Aim of the exercise: Copy out, from the entries below, each line that holds the string "openness".

--- Data for this task ---

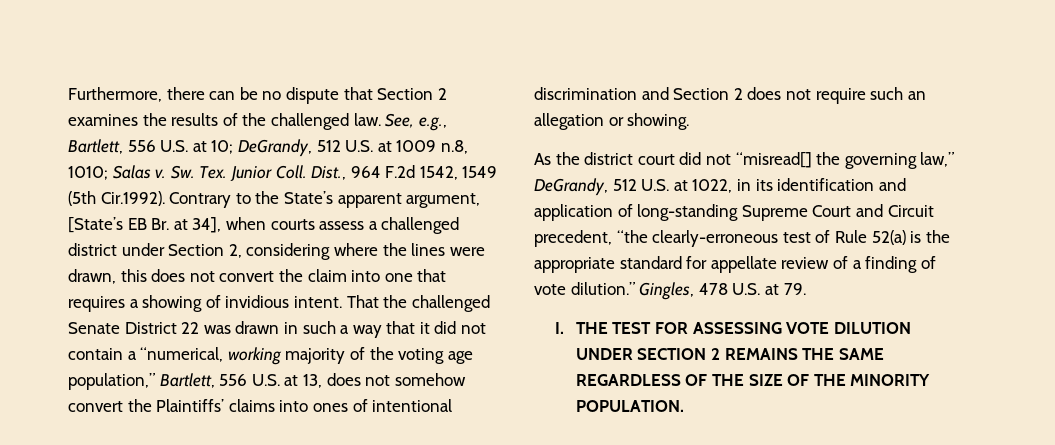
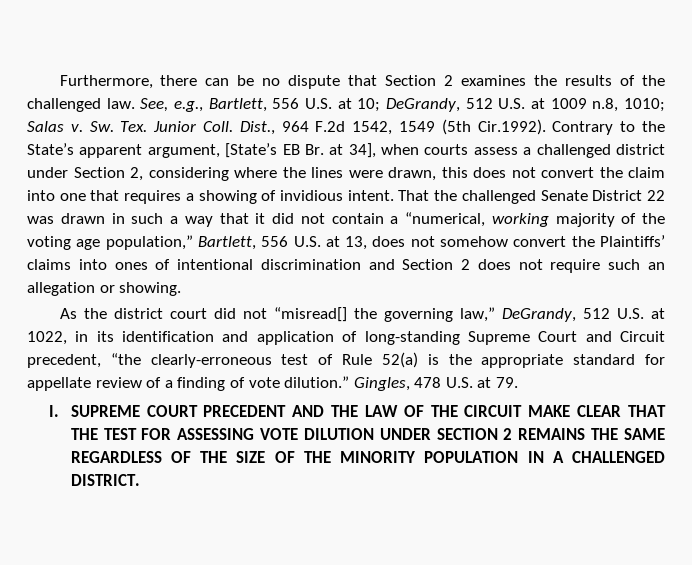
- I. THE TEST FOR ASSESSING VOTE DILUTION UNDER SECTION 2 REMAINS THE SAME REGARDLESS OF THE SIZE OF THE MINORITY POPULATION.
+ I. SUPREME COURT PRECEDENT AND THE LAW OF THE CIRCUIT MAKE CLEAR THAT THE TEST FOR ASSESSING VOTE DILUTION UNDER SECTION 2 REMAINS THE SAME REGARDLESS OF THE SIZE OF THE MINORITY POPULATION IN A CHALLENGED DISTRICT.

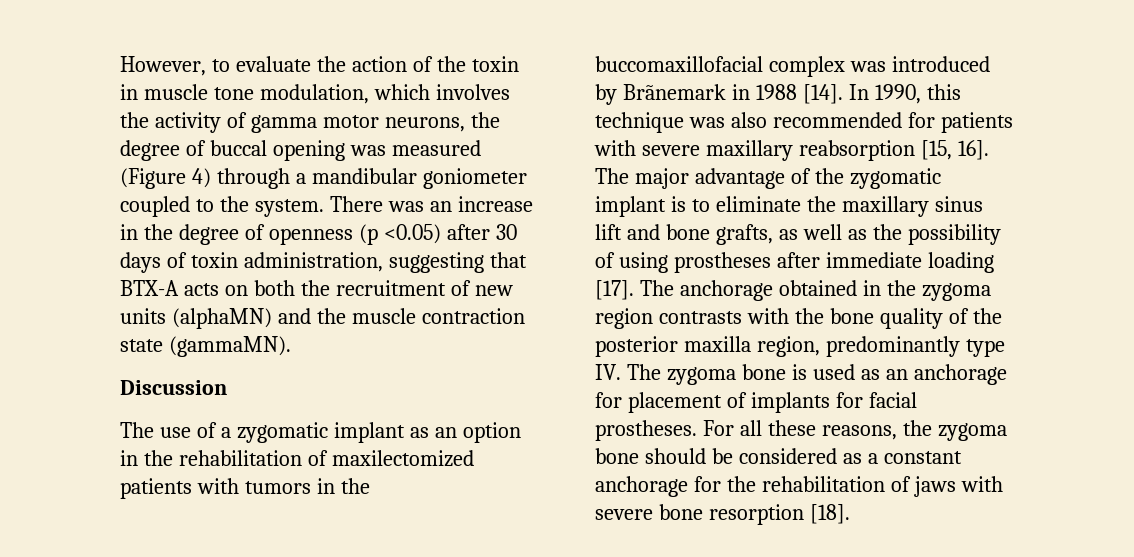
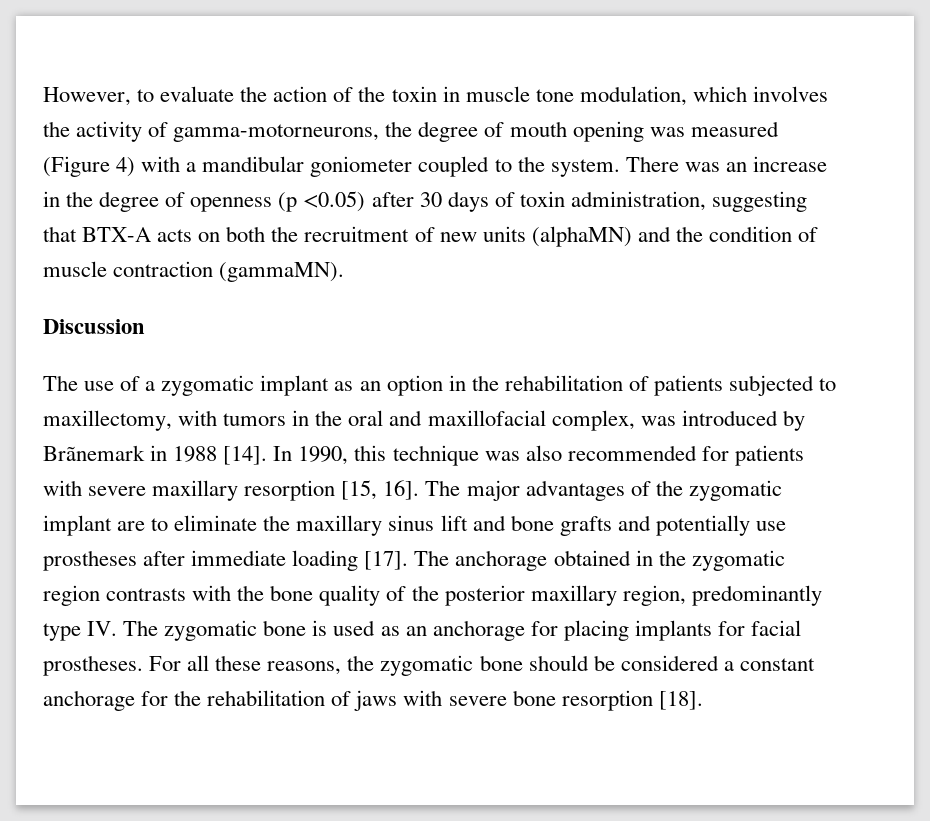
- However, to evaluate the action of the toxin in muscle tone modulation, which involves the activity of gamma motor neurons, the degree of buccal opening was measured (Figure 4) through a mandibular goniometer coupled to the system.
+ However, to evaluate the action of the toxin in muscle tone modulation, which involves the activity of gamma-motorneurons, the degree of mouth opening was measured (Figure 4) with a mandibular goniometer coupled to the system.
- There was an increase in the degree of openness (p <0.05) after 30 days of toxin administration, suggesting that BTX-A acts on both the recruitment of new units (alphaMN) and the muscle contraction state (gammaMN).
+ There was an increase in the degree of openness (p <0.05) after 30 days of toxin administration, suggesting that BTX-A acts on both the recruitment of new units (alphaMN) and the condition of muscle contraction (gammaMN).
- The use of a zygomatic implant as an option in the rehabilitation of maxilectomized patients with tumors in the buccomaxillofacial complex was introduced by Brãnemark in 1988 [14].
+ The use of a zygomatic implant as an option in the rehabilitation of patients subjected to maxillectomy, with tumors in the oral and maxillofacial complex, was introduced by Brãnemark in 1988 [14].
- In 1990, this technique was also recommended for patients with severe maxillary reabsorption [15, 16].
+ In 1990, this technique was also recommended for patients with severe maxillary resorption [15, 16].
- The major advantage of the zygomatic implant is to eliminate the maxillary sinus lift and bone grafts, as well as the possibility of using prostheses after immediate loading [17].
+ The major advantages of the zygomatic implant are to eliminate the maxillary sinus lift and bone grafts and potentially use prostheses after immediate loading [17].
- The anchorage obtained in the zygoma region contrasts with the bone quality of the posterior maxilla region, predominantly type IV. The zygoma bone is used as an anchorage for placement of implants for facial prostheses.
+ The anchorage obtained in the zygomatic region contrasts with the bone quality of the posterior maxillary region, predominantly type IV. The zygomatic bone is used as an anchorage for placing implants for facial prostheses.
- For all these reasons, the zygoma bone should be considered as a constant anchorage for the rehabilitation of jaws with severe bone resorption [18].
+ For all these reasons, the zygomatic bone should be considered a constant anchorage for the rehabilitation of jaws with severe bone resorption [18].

---

Problem solution:
- There was an increase in the degree of openness (p <0.05) after 30 days of toxin administration, suggesting that BTX-A acts on both the recruitment of new units (alphaMN) and the muscle contraction state (gammaMN).
+ There was an increase in the degree of openness (p <0.05) after 30 days of toxin administration, suggesting that BTX-A acts on both the recruitment of new units (alphaMN) and the condition of muscle contraction (gammaMN).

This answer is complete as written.